Last from this selection was “Dreams” which outlined the rapturous effects brought about by dreaming. Garanča treated each instance of the word “traume” or “dream” with a changing nuance that worked its way to the sudden departure in the text: “and then sink into the grave.” This piece featured a deliberately extended conclusion where the soft chords tapered out into silence, only to sound again and create the sense sinking ever-further as this idea repeated itself several times.
A Sensuous Second Half
Following the intermission, Garanča and Murphy returned to the stage, the former now dressed in a bold gown of red, with short sleeves and an unbuttoned collar.
The second half of the evening featured lieder from Maurice Ravel’s “Sheherazade,” beginning with “Asia.” This lengthier piece contained a deluge of imagery and ideas of Oriental fascination found in the Romantic period. After a more contemplative introduction, containing phrases such as “Listening to the perverse sea sing over an old, bewitching rhythm,” the faster section which followed quickly burst into a more chromatic, and Eastern, celebration upon the word “China.” Also from “Sheherazade” were “The Enchanted Flute,” and “The Indifferent One.”
Finishing up the program was the cycle from Spanish composer Manuel de Falla’s “Siete canciones populares espanolas.” The first piece, “The Moorish Cloth,” was a brief account of a sullied cloth, used as a metaphor for a woman being dishonored, and set to a jaunty but passionate accompaniment.
The second piece, “Whoever has a roof of glass,” saw Garanča patter through the accusatory words of the text, “I compare you to a coin that runs from hand to hand; which finally blurs, and, believing it false, no one accepts,” giving it a fiery capstone on the final word.
The third piece, “Asturian,” was highly languid, telling of a pained lover who, seeking solace by a green pine tree, only shares her heartbreak and causes the tree to join her weeping.
The seventh song, “Polo,” was a frantic conclusion to the program, featuring pained lyrics “I keep a… Ay!” which attempted to convey heartbreak.
Quenching the Fires
The deceptive ending of Tuesday’s recital found resolution with the three encore numbers Garanča delighted with.
First, was the Latvian song “Close Your Eyes and Smile,” which Garanča delivered with a joyous, lyrical quality. After this, Garanča announced her next encore number, the Habanera from Georges Bizet’s “Carmen.” “The next one,” began Garanča, “is the reason I have the red dress on!” drawing applause from the audience before Kevin Murphy began the number. Completely at ease, Garanca indulged in the lyrics with a flirtatious energy, and though there was no chorus, the chords set to their line “prends garde a toi!” carried enough power to match Garanča’s charm. Her final repetition of the chorus line was sustained on the word “garde” before finishing the phrase with a triumphant flourish.

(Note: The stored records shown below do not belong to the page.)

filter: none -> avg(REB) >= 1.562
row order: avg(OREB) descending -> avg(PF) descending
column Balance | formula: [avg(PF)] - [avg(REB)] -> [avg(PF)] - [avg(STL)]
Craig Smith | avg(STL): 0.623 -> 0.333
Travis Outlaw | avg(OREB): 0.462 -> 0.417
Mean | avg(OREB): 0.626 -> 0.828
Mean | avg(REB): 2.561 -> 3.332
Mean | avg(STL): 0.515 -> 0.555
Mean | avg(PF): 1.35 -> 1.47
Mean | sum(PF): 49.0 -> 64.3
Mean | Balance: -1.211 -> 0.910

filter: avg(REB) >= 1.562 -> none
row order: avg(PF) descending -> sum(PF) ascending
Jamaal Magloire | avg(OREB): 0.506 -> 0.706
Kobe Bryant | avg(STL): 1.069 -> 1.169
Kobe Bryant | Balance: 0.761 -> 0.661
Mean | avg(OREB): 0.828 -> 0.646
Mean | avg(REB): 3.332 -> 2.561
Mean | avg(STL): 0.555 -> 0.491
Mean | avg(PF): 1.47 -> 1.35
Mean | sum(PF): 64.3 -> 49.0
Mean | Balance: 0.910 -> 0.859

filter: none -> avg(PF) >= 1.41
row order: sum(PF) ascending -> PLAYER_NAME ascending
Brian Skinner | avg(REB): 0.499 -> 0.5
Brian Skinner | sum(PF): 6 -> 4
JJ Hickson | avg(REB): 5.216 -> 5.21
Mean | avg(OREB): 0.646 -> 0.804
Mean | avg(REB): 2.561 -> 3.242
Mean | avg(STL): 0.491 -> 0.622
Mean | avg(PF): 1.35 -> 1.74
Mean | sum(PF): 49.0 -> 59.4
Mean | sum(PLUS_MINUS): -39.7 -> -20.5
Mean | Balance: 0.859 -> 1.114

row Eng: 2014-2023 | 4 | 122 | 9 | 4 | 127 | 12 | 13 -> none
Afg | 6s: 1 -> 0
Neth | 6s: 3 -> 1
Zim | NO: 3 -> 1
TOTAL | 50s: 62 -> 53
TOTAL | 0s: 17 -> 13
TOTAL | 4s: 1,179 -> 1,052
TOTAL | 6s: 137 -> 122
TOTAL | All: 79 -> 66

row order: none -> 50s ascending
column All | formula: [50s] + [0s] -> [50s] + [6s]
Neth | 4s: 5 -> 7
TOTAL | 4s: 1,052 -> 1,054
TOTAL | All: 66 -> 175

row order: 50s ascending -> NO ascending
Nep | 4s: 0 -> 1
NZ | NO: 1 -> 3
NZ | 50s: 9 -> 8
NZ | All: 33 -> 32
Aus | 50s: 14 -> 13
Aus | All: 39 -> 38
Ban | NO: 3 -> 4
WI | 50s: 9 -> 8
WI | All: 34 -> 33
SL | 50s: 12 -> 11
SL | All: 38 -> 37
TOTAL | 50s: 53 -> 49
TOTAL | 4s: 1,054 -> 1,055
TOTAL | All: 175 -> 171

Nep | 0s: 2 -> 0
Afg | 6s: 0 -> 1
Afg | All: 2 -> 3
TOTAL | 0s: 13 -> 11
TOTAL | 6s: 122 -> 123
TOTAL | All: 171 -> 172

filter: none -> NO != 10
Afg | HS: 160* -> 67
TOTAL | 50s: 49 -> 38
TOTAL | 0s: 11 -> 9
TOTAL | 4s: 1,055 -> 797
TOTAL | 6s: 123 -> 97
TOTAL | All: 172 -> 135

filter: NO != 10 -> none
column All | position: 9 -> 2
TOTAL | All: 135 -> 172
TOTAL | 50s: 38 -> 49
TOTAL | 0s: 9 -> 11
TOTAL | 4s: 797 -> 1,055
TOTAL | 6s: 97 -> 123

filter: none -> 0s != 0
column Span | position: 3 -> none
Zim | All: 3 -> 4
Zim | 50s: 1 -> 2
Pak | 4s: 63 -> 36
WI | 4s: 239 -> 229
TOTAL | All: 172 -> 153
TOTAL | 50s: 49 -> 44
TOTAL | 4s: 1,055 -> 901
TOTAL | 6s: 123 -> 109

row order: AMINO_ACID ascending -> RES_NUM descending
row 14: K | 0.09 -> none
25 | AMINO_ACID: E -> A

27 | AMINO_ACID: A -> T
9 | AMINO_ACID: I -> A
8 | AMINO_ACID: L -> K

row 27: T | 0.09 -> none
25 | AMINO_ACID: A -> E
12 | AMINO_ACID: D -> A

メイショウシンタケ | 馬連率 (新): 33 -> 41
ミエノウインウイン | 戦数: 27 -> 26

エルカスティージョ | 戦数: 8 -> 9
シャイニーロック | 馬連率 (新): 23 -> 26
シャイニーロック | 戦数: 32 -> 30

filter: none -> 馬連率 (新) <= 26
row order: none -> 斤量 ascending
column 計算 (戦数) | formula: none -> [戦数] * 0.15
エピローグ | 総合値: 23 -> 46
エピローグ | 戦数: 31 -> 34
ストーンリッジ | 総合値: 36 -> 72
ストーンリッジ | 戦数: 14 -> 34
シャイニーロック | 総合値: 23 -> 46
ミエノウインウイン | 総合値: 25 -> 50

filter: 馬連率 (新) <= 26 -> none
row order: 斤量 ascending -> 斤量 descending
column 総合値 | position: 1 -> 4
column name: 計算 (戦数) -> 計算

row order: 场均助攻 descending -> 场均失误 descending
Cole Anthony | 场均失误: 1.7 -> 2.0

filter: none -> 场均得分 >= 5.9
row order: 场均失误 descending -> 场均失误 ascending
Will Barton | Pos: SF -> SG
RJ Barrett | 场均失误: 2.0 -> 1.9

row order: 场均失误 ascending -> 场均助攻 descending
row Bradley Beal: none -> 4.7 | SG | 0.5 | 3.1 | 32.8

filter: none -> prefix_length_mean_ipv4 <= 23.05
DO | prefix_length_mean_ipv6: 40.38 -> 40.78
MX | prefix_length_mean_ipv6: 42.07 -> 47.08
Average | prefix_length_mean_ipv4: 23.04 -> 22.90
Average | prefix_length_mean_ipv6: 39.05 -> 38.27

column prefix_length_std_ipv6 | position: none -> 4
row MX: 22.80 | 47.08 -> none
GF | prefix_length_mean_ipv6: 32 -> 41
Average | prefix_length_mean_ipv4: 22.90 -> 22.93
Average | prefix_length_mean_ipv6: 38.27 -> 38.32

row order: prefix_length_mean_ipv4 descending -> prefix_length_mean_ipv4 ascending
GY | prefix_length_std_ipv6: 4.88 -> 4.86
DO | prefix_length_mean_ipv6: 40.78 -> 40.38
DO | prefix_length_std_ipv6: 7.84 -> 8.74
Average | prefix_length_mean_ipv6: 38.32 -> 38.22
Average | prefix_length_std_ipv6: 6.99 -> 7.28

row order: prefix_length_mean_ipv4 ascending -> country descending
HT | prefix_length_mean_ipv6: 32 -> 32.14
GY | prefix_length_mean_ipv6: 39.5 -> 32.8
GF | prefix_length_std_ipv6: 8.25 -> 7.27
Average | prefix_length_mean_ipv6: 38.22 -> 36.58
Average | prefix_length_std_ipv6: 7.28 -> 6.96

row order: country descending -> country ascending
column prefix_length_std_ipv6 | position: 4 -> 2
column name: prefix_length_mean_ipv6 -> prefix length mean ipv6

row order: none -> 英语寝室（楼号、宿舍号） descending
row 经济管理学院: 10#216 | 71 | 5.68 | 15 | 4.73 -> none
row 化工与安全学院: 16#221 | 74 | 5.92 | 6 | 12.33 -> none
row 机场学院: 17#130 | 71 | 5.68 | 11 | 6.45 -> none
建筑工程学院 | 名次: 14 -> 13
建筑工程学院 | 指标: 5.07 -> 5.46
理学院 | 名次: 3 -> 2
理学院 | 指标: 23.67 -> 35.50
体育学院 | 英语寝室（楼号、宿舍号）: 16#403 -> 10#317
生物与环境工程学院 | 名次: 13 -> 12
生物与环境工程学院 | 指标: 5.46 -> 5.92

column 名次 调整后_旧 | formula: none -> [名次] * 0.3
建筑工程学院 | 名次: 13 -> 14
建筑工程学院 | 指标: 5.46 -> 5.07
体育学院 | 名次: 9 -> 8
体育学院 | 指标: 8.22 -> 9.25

While this aria easily could have made a fitting conclusion to the recital, there was one last encore to be sung; “Mon coeur s’ouvre a ta voix,” from Saint-Saens’ “Samson and Delilah.” Fresh from her run at the Metropolitan Opera as the titular vixen, Garanča used this final number to display not only power, but a bewitching tenderness that could melt the hearts of even the strongest men.